Activity:
Wherever the word "position" occurs in the lines below, copy the whole line.

Data provided:
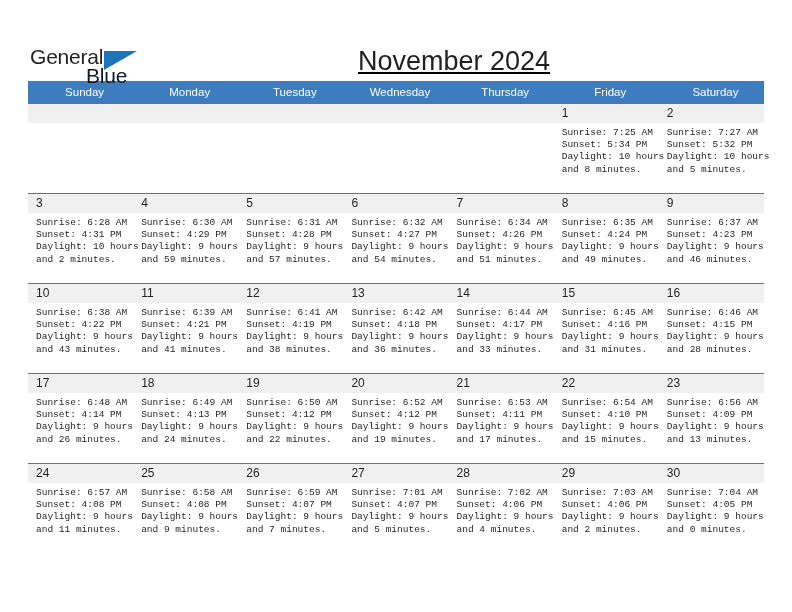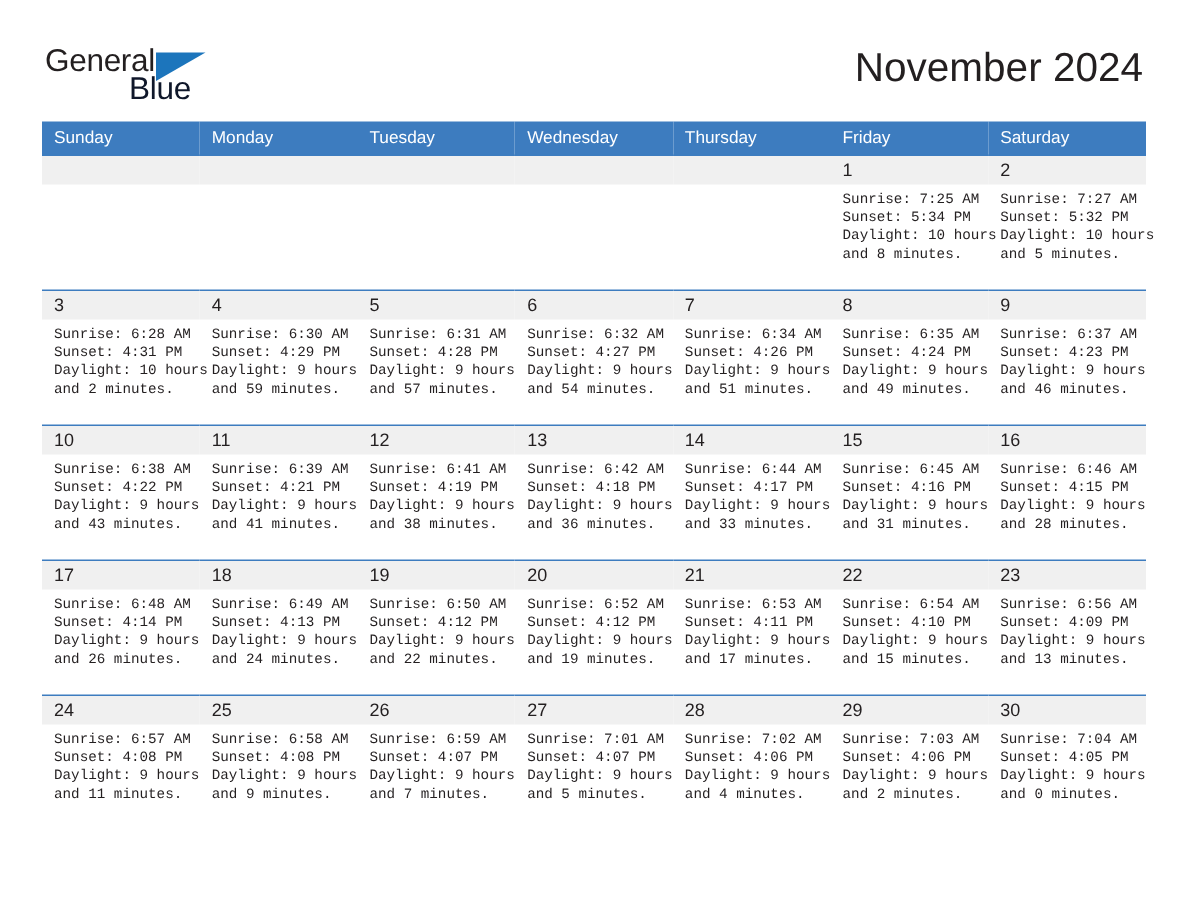--- a/index.html
+++ b/index.html
@@ -27,9 +27,10 @@
     display: flex;
     align-items: flex-start;
     justify-content: space-between;
-    padding-top: 30px;
+    padding-top: 46px;
     height: 72px;
     box-sizing: border-box;
+    text-decoration: underline;
   }
   .logo {
     position: relative;

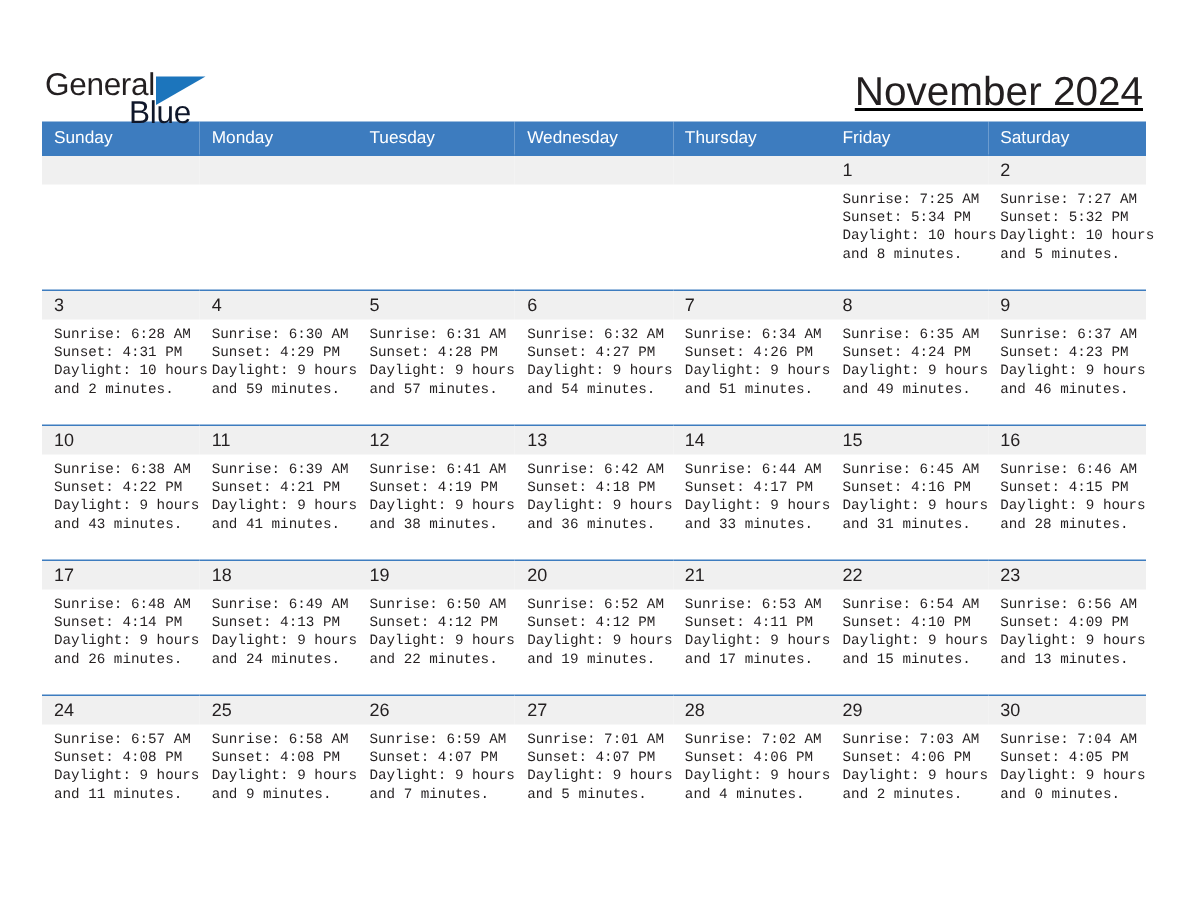--- a/index.html
+++ b/index.html
@@ -67,7 +67,7 @@
     text-align: center;
   }
   .titles {
-    text-align: right;
+    text-align: center;
     flex: 1 1 auto;
     padding-right: 2px;
   }

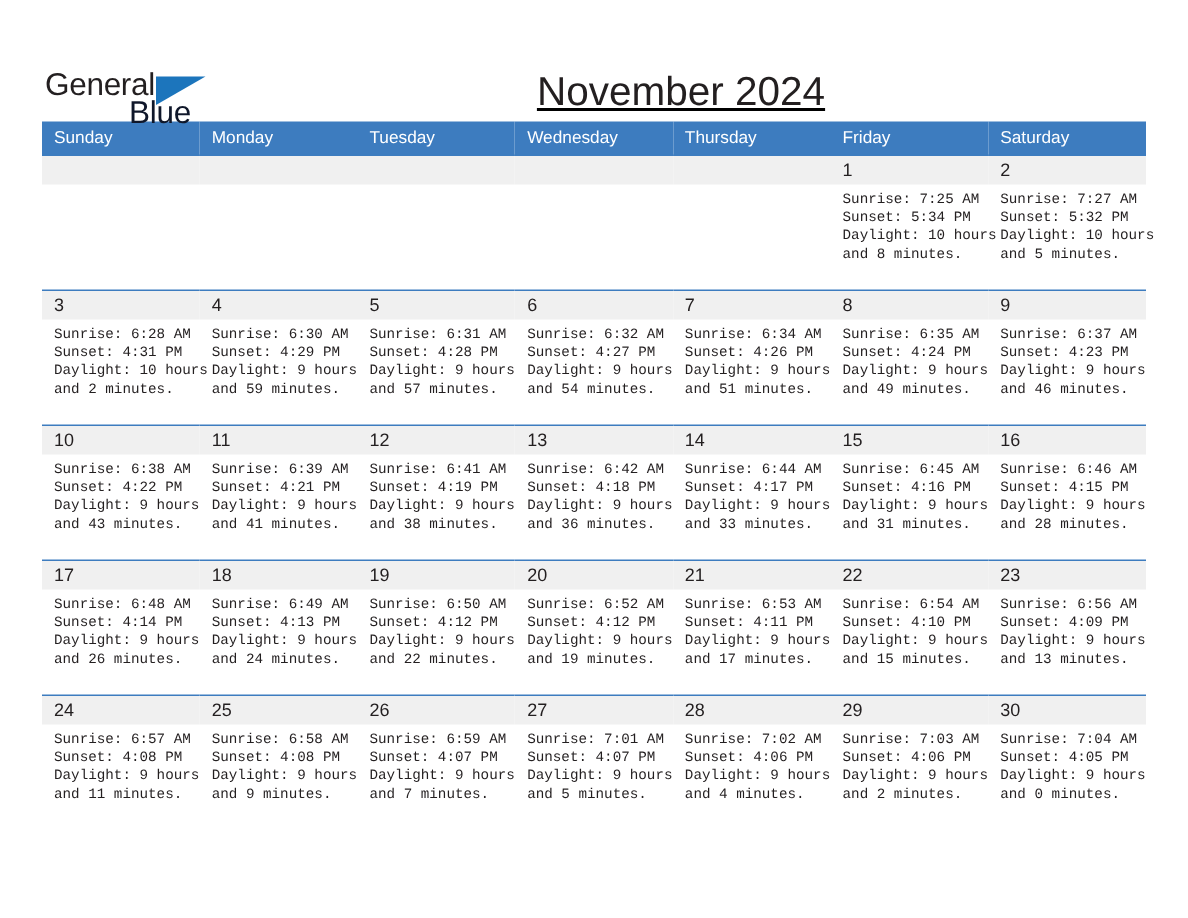--- a/index.html
+++ b/index.html
@@ -97,7 +97,7 @@
     color: #ffffff;
     font-size: 11.5px;
     font-weight: normal;
-    text-align: left;
+    text-align: center;
     padding: 5px 0 5px 8px;
     height: 19px;
     box-sizing: border-box;

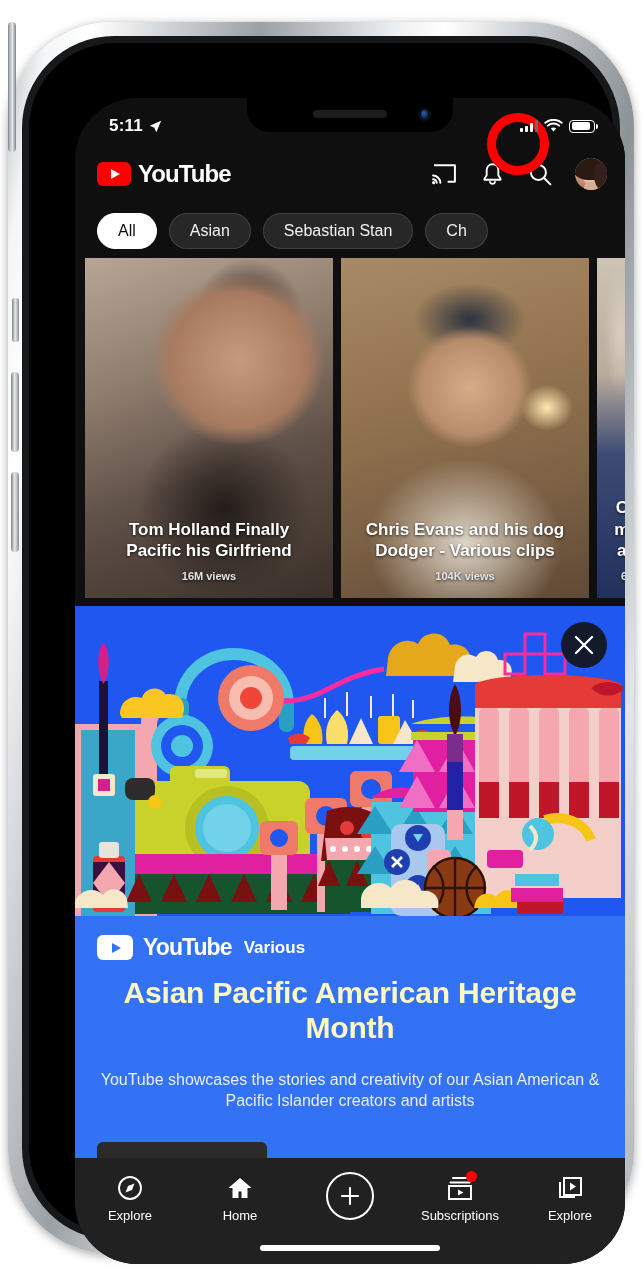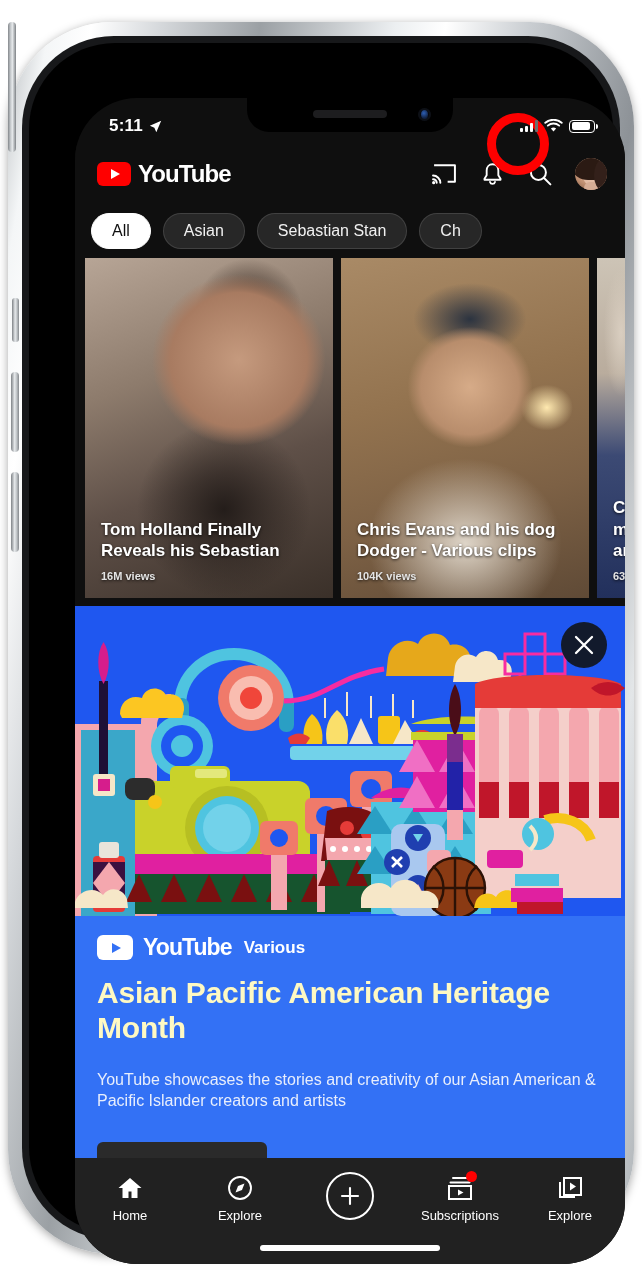--- a/index.html
+++ b/index.html
@@ -21,7 +21,7 @@
   }
   .phone-mid{
     position:absolute; left:14px; top:14px; right:14px; bottom:14px;
-    border-radius:92px; background:#17181a;
+    border-radius:92px; background:#17181a;text-align:center;
   }
   .phone-bezel{
     position:absolute; left:7px; top:7px; right:7px; bottom:7px;

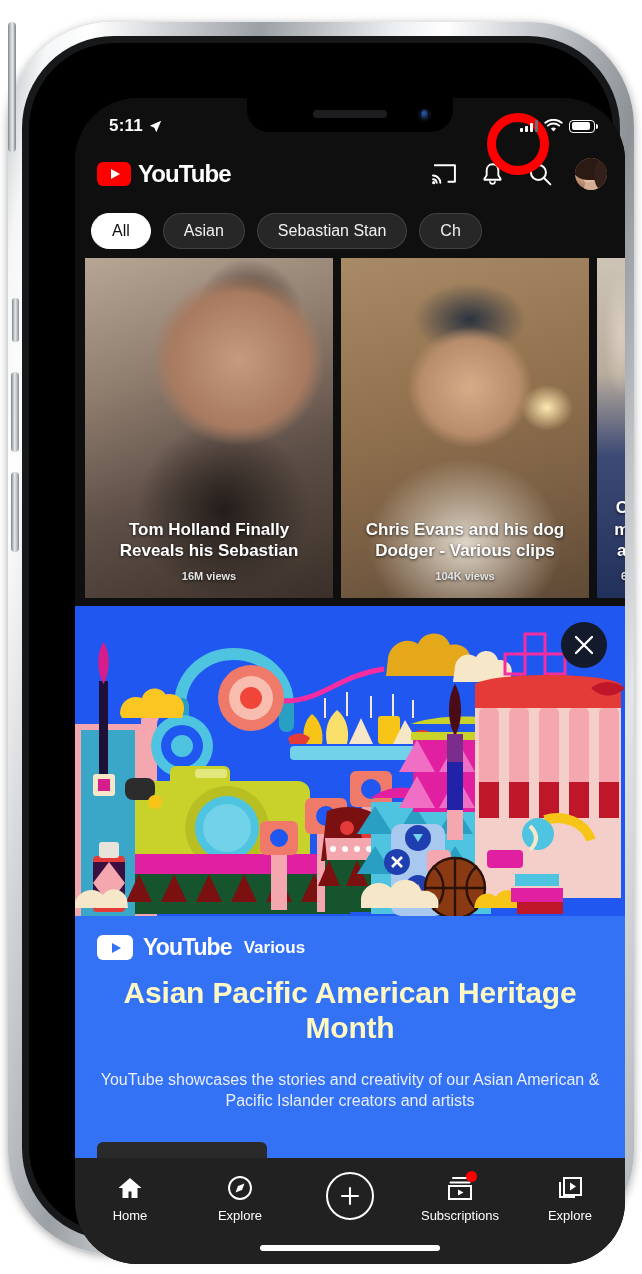--- a/index.html
+++ b/index.html
@@ -115,7 +115,7 @@
   
   .chips{
     position:absolute; top:106px; left:0; width:100%; height:54px;
-    display:flex; align-items:center; gap:12px; padding-left:16px;
+    display:flex; align-items:center; gap:12px; padding-left:22px;
     background:#0f0f0f; overflow:hidden; z-index:15;
   }
   .chip{

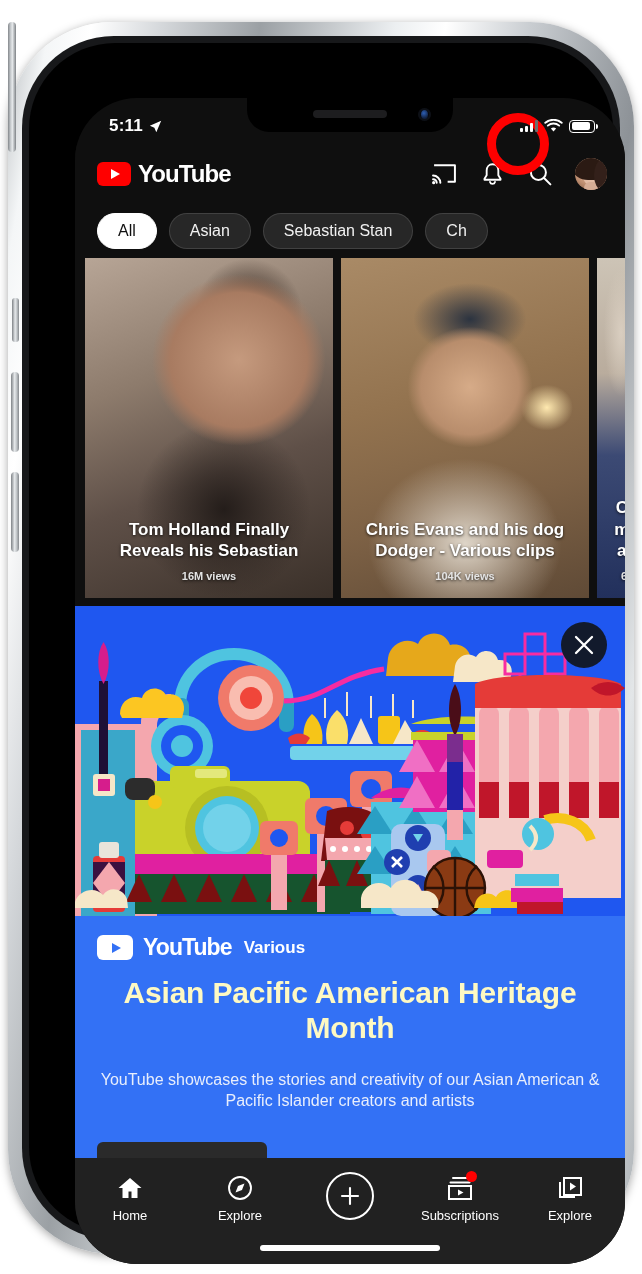--- a/index.html
+++ b/index.html
@@ -292,7 +292,7 @@
             <div class="vcard">
               <div class="thumb th1"></div>
               <div class="vmeta">
-                <div class="vtitle">Tom Holland Finally Reveals his Sebastian</div>
+                <div class="vtitle">Tom Holland Finally Pacific his Girlfriend</div>
                 <div class="vviews">16M views</div>
               </div>
             </div>

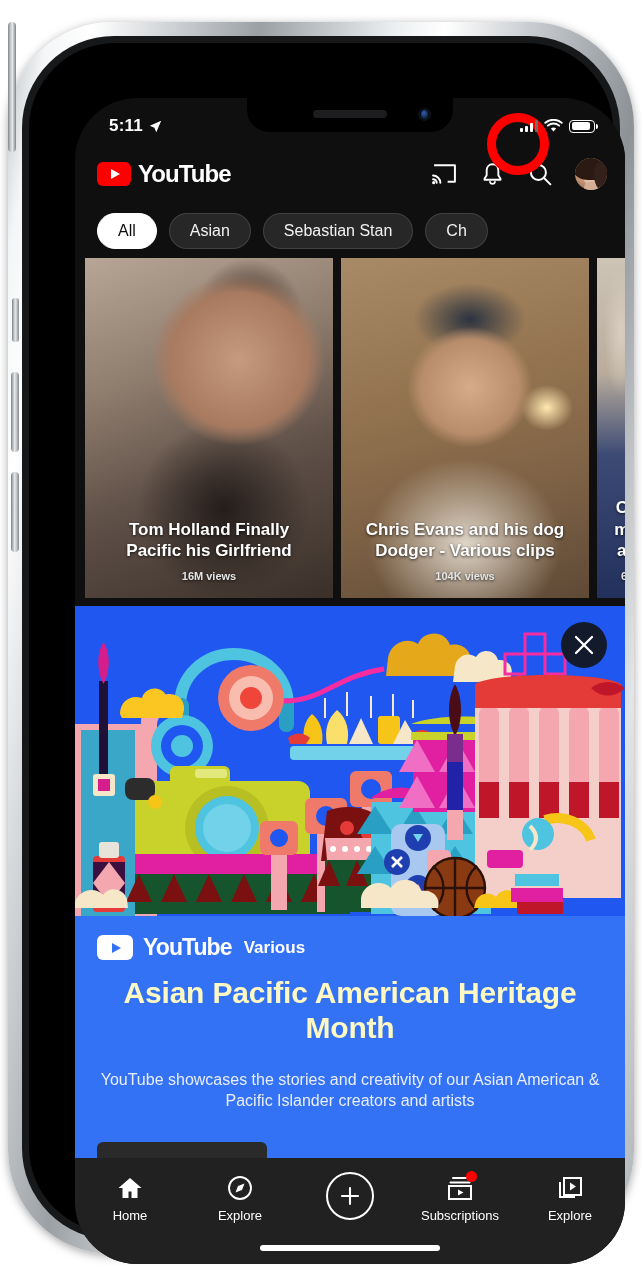--- a/index.html
+++ b/index.html
@@ -512,20 +512,20 @@
           <div class="tabbar">
             <div class="tab">
               <div class="tab-ico">
-                <svg width="26" height="24" viewBox="0 0 26 24">
-                  <path d="M13 2 1.5 12h4v10h6v-6.5h3V22h6V12h4z" fill="#fff"></path>
-                </svg>
-              </div>
-              <div class="tab-label">Home</div>
-            </div>
-            <div class="tab">
-              <div class="tab-ico">
                 <svg width="26" height="26" viewBox="0 0 26 26">
                   <circle cx="13" cy="13" r="11" stroke="#fff" stroke-width="1.9" fill="none"></circle>
                   <path d="M17.5 8.5 11 11 8.5 17.5 15 15z" fill="#fff"></path>
                 </svg>
               </div>
               <div class="tab-label">Explore</div>
+            </div>
+            <div class="tab">
+              <div class="tab-ico">
+                <svg width="26" height="24" viewBox="0 0 26 24">
+                  <path d="M13 2 1.5 12h4v10h6v-6.5h3V22h6V12h4z" fill="#fff"></path>
+                </svg>
+              </div>
+              <div class="tab-label">Home</div>
             </div>
             <div class="tab">
               <div class="create-btn">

Result:
     position: relative;
     position:absolute; left:14px; top:14px; right:14px; bottom:14px;
     position:absolute; left:7px; top:7px; right:7px; bottom:7px;
     position:absolute; top:106px; left:0; width:100%; height:54px;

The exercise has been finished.